Van het Messiaanse heil
1 En te dien dage zullen zeven vrouwen één man aangrijpen, zeggende: Ons brood zullen wij eten, en met onze klederen zullen wij bekleed zijn, laat ons alleen naar uw naam genoemd worden, neem onze smaadheid weg.
2 Te dien dage zal de Spruit des Heeren zijn tot sieraad en tot heerlijkheid, en de vrucht der aarde tot voortreffelijkheid en tot versiering voor hen, die het ontkomen zullen in Israël.
3 En het zal geschieden, dat de overgeblevene in Sion, en de overgelatene in Jeruzalem zal heilig geheten worden, een ieder, die geschreven is ten leven te Jeruzalem;
4 Als de Heere zal afgewassen hebben de drek van de dochters van Sion, en de bloedschulden van Jeruzalem zal verdreven hebben uit zijn midden, door de Geest des oordeels, en door de Geest der uitbranding.
5 En de Heere zal over alle woning van de berg Sions, en over haar vergaderingen, scheppen een wolk des daags, en een rook, en de glans van een vlammend vuur des nachts; want over alles wat heerlijk is, zal een beschutting wezen.
6 En daar zal een hut zijn tot een schaduw des daags tegen de hitte, en tot een toevlucht, en tot een verberging tegen de vloed en tegen de regen.

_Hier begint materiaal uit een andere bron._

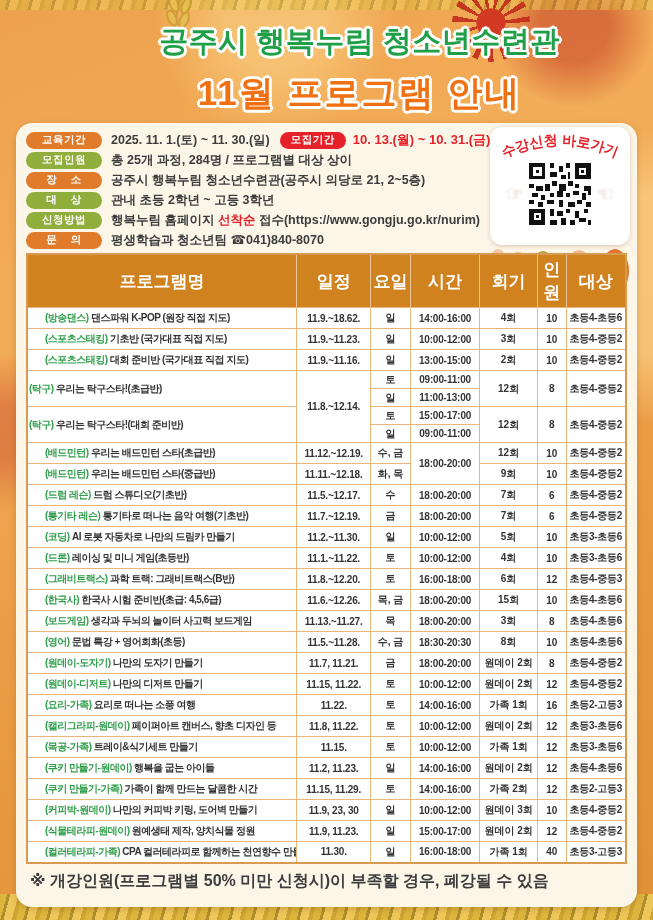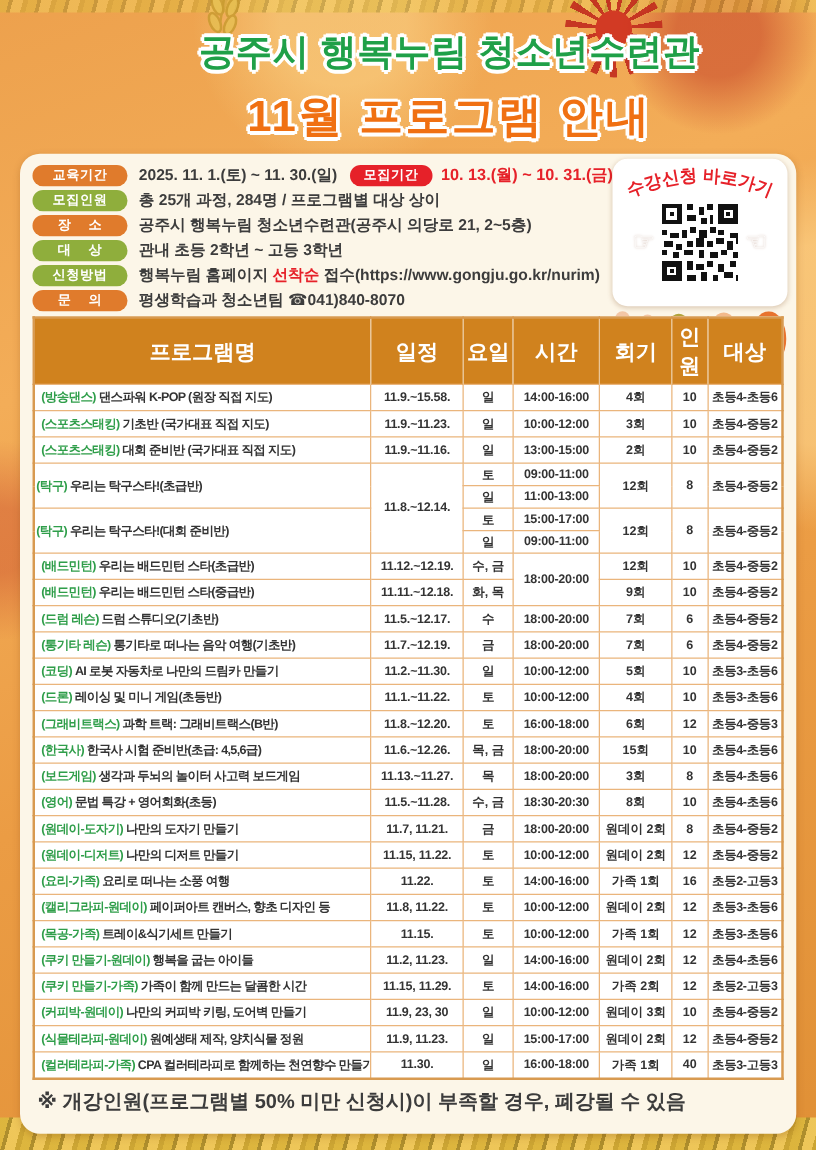--- a/index.html
+++ b/index.html
@@ -67,7 +67,7 @@
   th:last-child{border-right:none}
   td{border:1px solid var(--tbl-border);font-size:10px;color:#333;font-weight:700;text-align:center;padding:2.5px 1px;height:21px;
      white-space:nowrap;overflow:hidden}
-  td.c-name{text-align:left;padding-left:5px;letter-spacing:-0.5px}
+  td.c-name{text-align:left;padding-left:17px;letter-spacing:-0.5px}
   td.c-name .pfx{color:var(--prefix-green)}
   td.c-date,td.c-time{letter-spacing:-0.2px}
   td.c-tgt{letter-spacing:-0.3px}

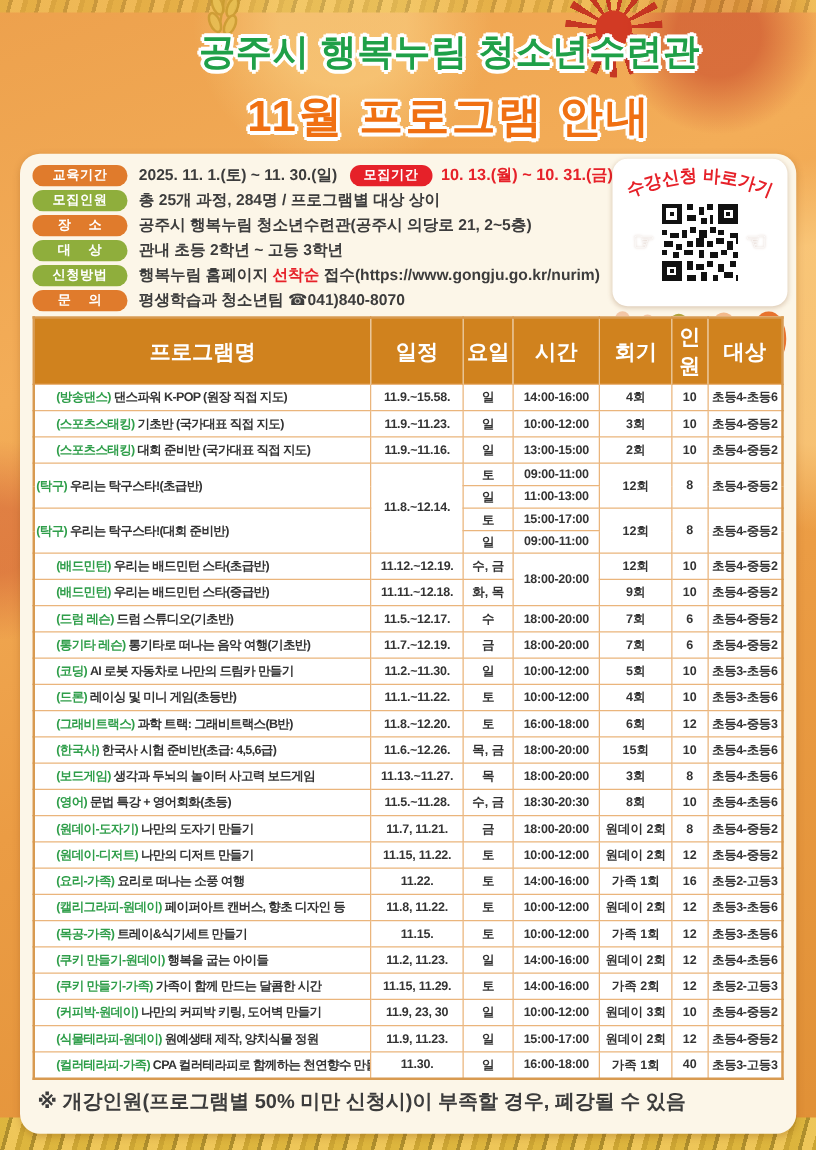--- a/index.html
+++ b/index.html
@@ -252,7 +252,7 @@
       <tbody>
           <tr>
             <td class="c-name"><span class="pfx">(방송댄스) </span><span>댄스파워 K-POP (원장 직접 지도)</span></td>
-            <td class="c-date">11.9.~15.58.</td>
+            <td class="c-date">11.9.~18.62.</td>
             <td class="c-day">일</td>
             <td class="c-time">14:00-16:00</td>
             <td class="c-ses">4회</td>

1 Op die dag zullen zeven vrouwen
één man vastgrijpen
en zeggen: Ons eigen brood zullen wij eten
en met onze eigen kleren zullen wij ons kleden.
Laat ons slechts uw naam mogen dragen.
Neem onze smaad weg!
De komende verlossing
2 Op die dag zal de SPRUIT van de HEERE tot een heerlijk sieraad zijn, en de vrucht van de aarde tot glorie en luister voor hen in Israël die ontkomen zijn.
3 Dan zal het gebeuren dat wie in Sion overgebleven is, en wie in Jeruzalem overgelaten is, heilig genoemd zal worden, eenieder die in Jeruzalem ten leven opgeschreven is.
4 Wanneer de Heere de vuilheid van de dochters van Sion afgewassen zal hebben en de vele bloedschuld van Jeruzalem uit het midden ervan weggespoeld zal hebben door de Geest van oordeel en door de Geest van uitbranding,
5 dan zal de HEERE over elke plaats op de berg Sion en over de samenkomsten ervan overdag een wolk scheppen en rook, en 's nachts een schijnsel van vlammend vuur; ja, over alles wat heerlijk is, zal een beschutting zijn.
6 Dan zal een hut dienen tot schaduw overdag tegen de hitte, en als toevlucht en schuilplaats tegen de vloed en tegen de regen.